## REQUIREMENT
What follows is a listing to transcribe exactly, leaving the pictures out.

## LISTED RECORDS
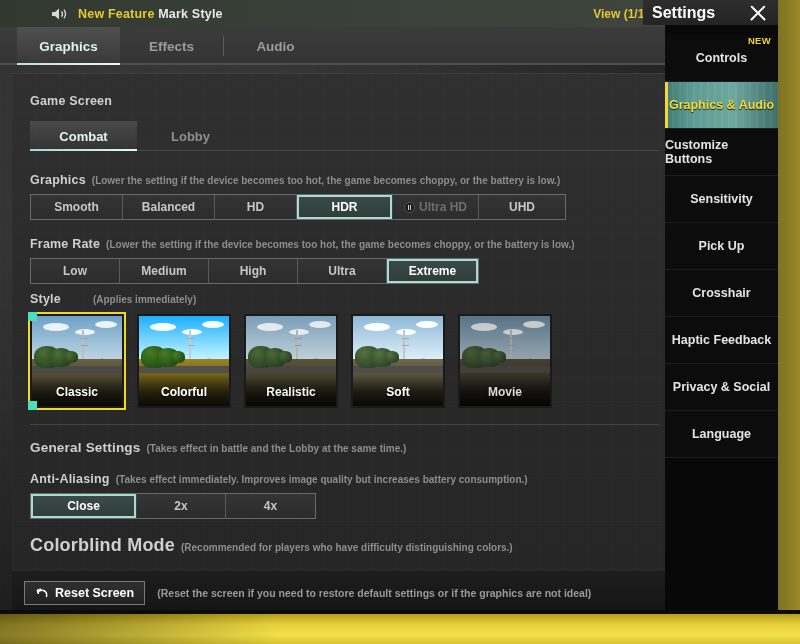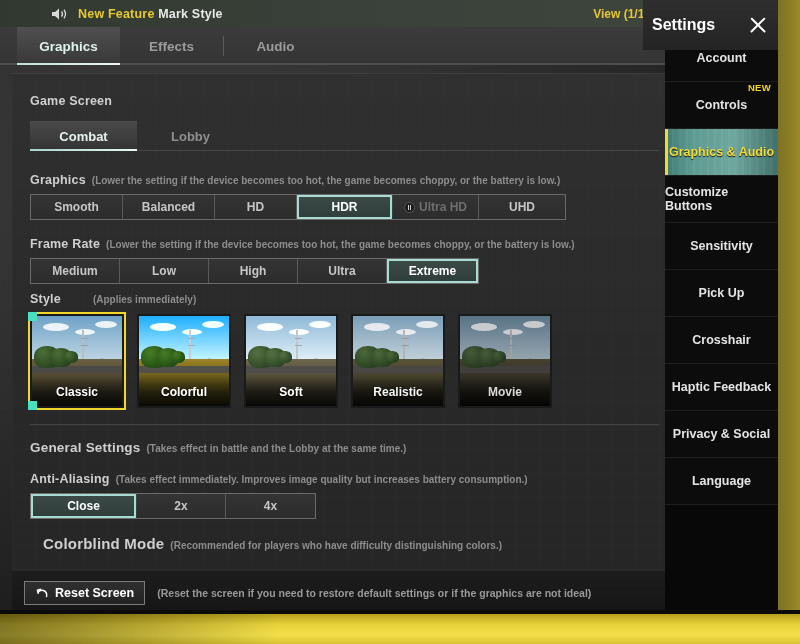--- a/index.html
+++ b/index.html
@@ -271,7 +271,7 @@
   }
   .side-head {
     position: absolute; right: 22px; top: 0;
-    width: 135px; height: 50px;
+    width: 135px; height: 25px;
     background: linear-gradient(to bottom, #2e2e2e, #242424);
     display: flex; align-items: center; z-index: 31;
   }

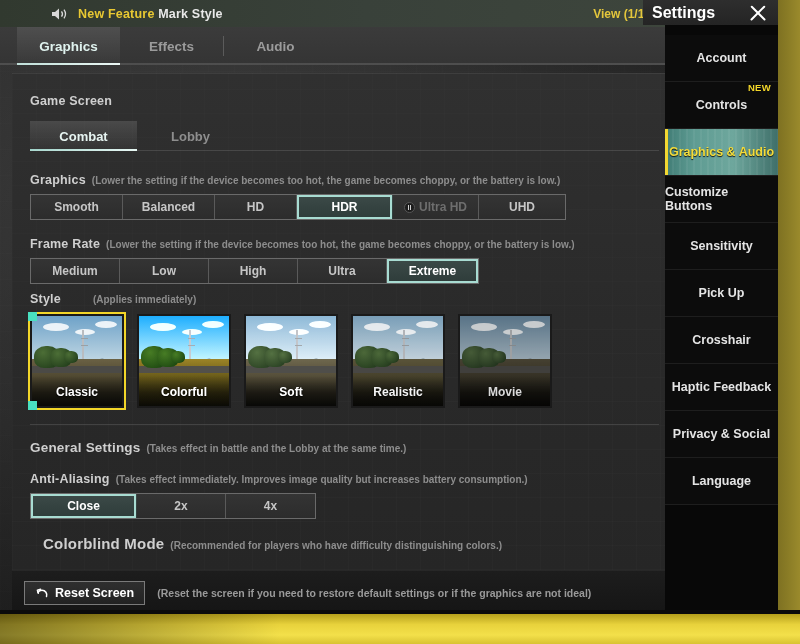--- a/index.html
+++ b/index.html
@@ -575,9 +575,6 @@
     <div class="side-scroll-rail"></div>
     <div class="side-list">
       <div class="side-item">
-        <span class="lbl">Account</span>
-      </div>
-      <div class="side-item">
         <span class="new-badge">NEW</span>
         <span class="lbl">Controls</span>
       </div>

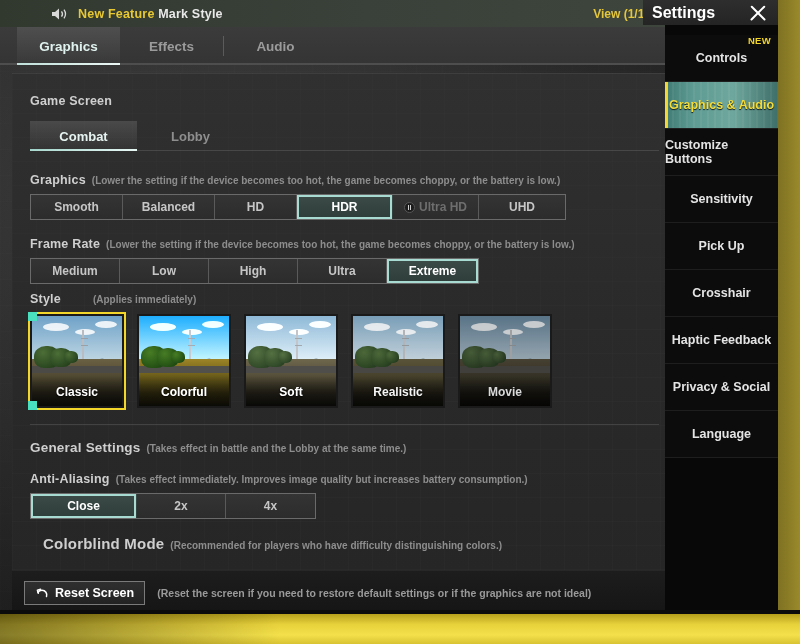--- a/index.html
+++ b/index.html
@@ -410,10 +410,10 @@
       </div>
       <div class="opt-group">
         <div class="opt" style="width:89px">
+          <span>Low</span>
+          </div>
+        <div class="opt" style="width:89px">
           <span>Medium</span>
-          </div>
-        <div class="opt" style="width:89px">
-          <span>Low</span>
           </div>
         <div class="opt" style="width:89px">
           <span>High</span>

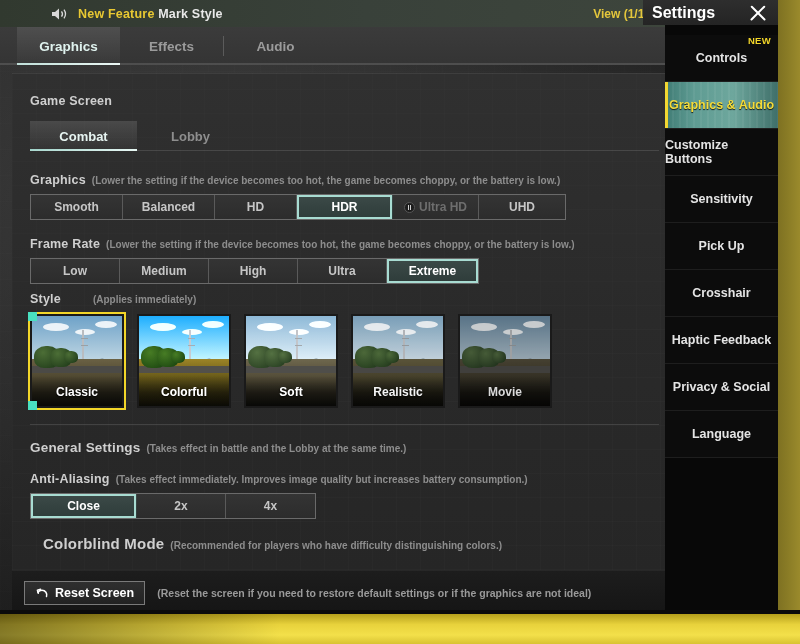--- a/index.html
+++ b/index.html
@@ -471,6 +471,25 @@
         </div>
 
         <div class="style-card">
+          <div class="thumb" style="filter:saturate(0.88) brightness(0.96)">
+            <div class="sky" style="background:linear-gradient(to bottom,#7aa6c4,#c6d8e4)"></div>
+            <div class="cloud" style="left:12%;top:8%;width:26px;height:8px"></div>
+            <div class="cloud" style="left:48%;top:14%;width:20px;height:6px"></div>
+            <div class="cloud" style="left:70%;top:6%;width:22px;height:7px"></div>
+            <div class="ridge"></div>
+            <div class="tower" style="left:56%;top:16%;height:32%"></div>
+            <div class="tower-x" style="left:54%;top:24%"></div>
+            <div class="tower-x" style="left:54%;top:32%"></div>
+            <div class="ground" style="background:linear-gradient(to bottom,#5f5738,#484229 40%,#262418)"></div>
+            <div class="road"></div>
+            <div class="tree" style="left:2%;top:33%;width:26px;height:22px"></div>
+            <div class="tree" style="left:20%;top:36%;width:22px;height:19px"></div>
+            <div class="tree" style="left:36%;top:39%;width:14px;height:12px"></div>
+            <div class="thumb-cap">Realistic</div>
+          </div>
+        </div>
+
+        <div class="style-card">
           <div class="thumb" style="filter:saturate(0.8) brightness(1.05)">
             <div class="sky" style="background:linear-gradient(to bottom,#7fb2d6,#cfe3ef)"></div>
             <div class="cloud" style="left:12%;top:8%;width:26px;height:8px"></div>
@@ -486,25 +505,6 @@
             <div class="tree" style="left:20%;top:36%;width:22px;height:19px"></div>
             <div class="tree" style="left:36%;top:39%;width:14px;height:12px"></div>
             <div class="thumb-cap">Soft</div>
-          </div>
-        </div>
-
-        <div class="style-card">
-          <div class="thumb" style="filter:saturate(0.88) brightness(0.96)">
-            <div class="sky" style="background:linear-gradient(to bottom,#7aa6c4,#c6d8e4)"></div>
-            <div class="cloud" style="left:12%;top:8%;width:26px;height:8px"></div>
-            <div class="cloud" style="left:48%;top:14%;width:20px;height:6px"></div>
-            <div class="cloud" style="left:70%;top:6%;width:22px;height:7px"></div>
-            <div class="ridge"></div>
-            <div class="tower" style="left:56%;top:16%;height:32%"></div>
-            <div class="tower-x" style="left:54%;top:24%"></div>
-            <div class="tower-x" style="left:54%;top:32%"></div>
-            <div class="ground" style="background:linear-gradient(to bottom,#5f5738,#484229 40%,#262418)"></div>
-            <div class="road"></div>
-            <div class="tree" style="left:2%;top:33%;width:26px;height:22px"></div>
-            <div class="tree" style="left:20%;top:36%;width:22px;height:19px"></div>
-            <div class="tree" style="left:36%;top:39%;width:14px;height:12px"></div>
-            <div class="thumb-cap">Realistic</div>
           </div>
         </div>
 

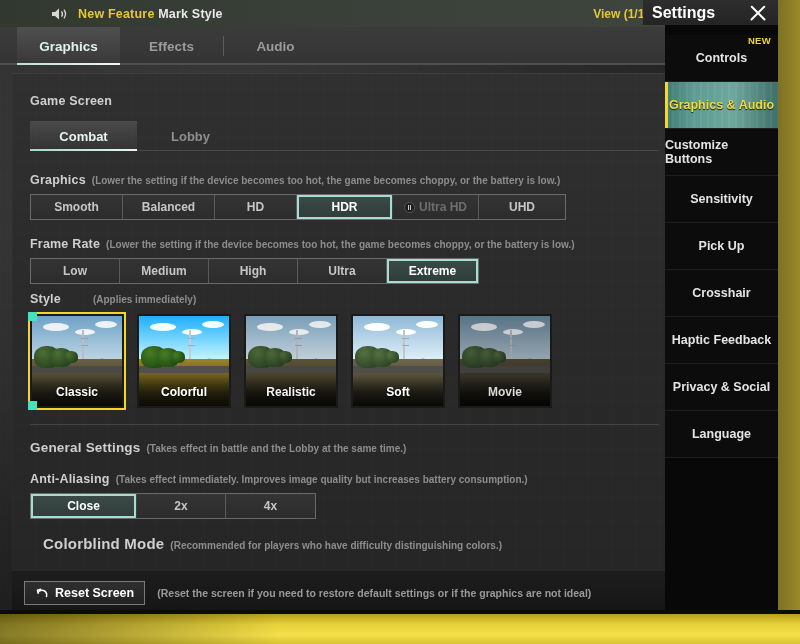--- a/index.html
+++ b/index.html
@@ -553,7 +553,7 @@
       </div>
 
       <div class="row-head" style="margin-top:16px;">
-        <span class="sec-label" style="font-size:15px;margin-left:13px;">Colorblind Mode</span>
+        <span class="sec-label" style="font-size:18px;">Colorblind Mode</span>
         <span class="sec-hint">(Recommended for players who have difficulty distinguishing colors.)</span>
       </div>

## PROBLEM SOLUTION
--- a/index.html
+++ b/index.html
@@ -271,7 +271,7 @@
   }
   .side-head {
     position: absolute; right: 22px; top: 0;
-    width: 135px; height: 50px;
+    width: 135px; height: 25px;
     background: linear-gradient(to bottom, #2e2e2e, #242424);
     display: flex; align-items: center; z-index: 31;
   }

--- a/index.html
+++ b/index.html
@@ -575,9 +575,6 @@
     <div class="side-scroll-rail"></div>
     <div class="side-list">
       <div class="side-item">
-        <span class="lbl">Account</span>
-      </div>
-      <div class="side-item">
         <span class="new-badge">NEW</span>
         <span class="lbl">Controls</span>
       </div>

--- a/index.html
+++ b/index.html
@@ -410,10 +410,10 @@
       </div>
       <div class="opt-group">
         <div class="opt" style="width:89px">
+          <span>Low</span>
+          </div>
+        <div class="opt" style="width:89px">
           <span>Medium</span>
-          </div>
-        <div class="opt" style="width:89px">
-          <span>Low</span>
           </div>
         <div class="opt" style="width:89px">
           <span>High</span>

--- a/index.html
+++ b/index.html
@@ -471,6 +471,25 @@
         </div>
 
         <div class="style-card">
+          <div class="thumb" style="filter:saturate(0.88) brightness(0.96)">
+            <div class="sky" style="background:linear-gradient(to bottom,#7aa6c4,#c6d8e4)"></div>
+            <div class="cloud" style="left:12%;top:8%;width:26px;height:8px"></div>
+            <div class="cloud" style="left:48%;top:14%;width:20px;height:6px"></div>
+            <div class="cloud" style="left:70%;top:6%;width:22px;height:7px"></div>
+            <div class="ridge"></div>
+            <div class="tower" style="left:56%;top:16%;height:32%"></div>
+            <div class="tower-x" style="left:54%;top:24%"></div>
+            <div class="tower-x" style="left:54%;top:32%"></div>
+            <div class="ground" style="background:linear-gradient(to bottom,#5f5738,#484229 40%,#262418)"></div>
+            <div class="road"></div>
+            <div class="tree" style="left:2%;top:33%;width:26px;height:22px"></div>
+            <div class="tree" style="left:20%;top:36%;width:22px;height:19px"></div>
+            <div class="tree" style="left:36%;top:39%;width:14px;height:12px"></div>
+            <div class="thumb-cap">Realistic</div>
+          </div>
+        </div>
+
+        <div class="style-card">
           <div class="thumb" style="filter:saturate(0.8) brightness(1.05)">
             <div class="sky" style="background:linear-gradient(to bottom,#7fb2d6,#cfe3ef)"></div>
             <div class="cloud" style="left:12%;top:8%;width:26px;height:8px"></div>
@@ -486,25 +505,6 @@
             <div class="tree" style="left:20%;top:36%;width:22px;height:19px"></div>
             <div class="tree" style="left:36%;top:39%;width:14px;height:12px"></div>
             <div class="thumb-cap">Soft</div>
-          </div>
-        </div>
-
-        <div class="style-card">
-          <div class="thumb" style="filter:saturate(0.88) brightness(0.96)">
-            <div class="sky" style="background:linear-gradient(to bottom,#7aa6c4,#c6d8e4)"></div>
-            <div class="cloud" style="left:12%;top:8%;width:26px;height:8px"></div>
-            <div class="cloud" style="left:48%;top:14%;width:20px;height:6px"></div>
-            <div class="cloud" style="left:70%;top:6%;width:22px;height:7px"></div>
-            <div class="ridge"></div>
-            <div class="tower" style="left:56%;top:16%;height:32%"></div>
-            <div class="tower-x" style="left:54%;top:24%"></div>
-            <div class="tower-x" style="left:54%;top:32%"></div>
-            <div class="ground" style="background:linear-gradient(to bottom,#5f5738,#484229 40%,#262418)"></div>
-            <div class="road"></div>
-            <div class="tree" style="left:2%;top:33%;width:26px;height:22px"></div>
-            <div class="tree" style="left:20%;top:36%;width:22px;height:19px"></div>
-            <div class="tree" style="left:36%;top:39%;width:14px;height:12px"></div>
-            <div class="thumb-cap">Realistic</div>
           </div>
         </div>
 

--- a/index.html
+++ b/index.html
@@ -553,7 +553,7 @@
       </div>
 
       <div class="row-head" style="margin-top:16px;">
-        <span class="sec-label" style="font-size:15px;margin-left:13px;">Colorblind Mode</span>
+        <span class="sec-label" style="font-size:18px;">Colorblind Mode</span>
         <span class="sec-hint">(Recommended for players who have difficulty distinguishing colors.)</span>
       </div>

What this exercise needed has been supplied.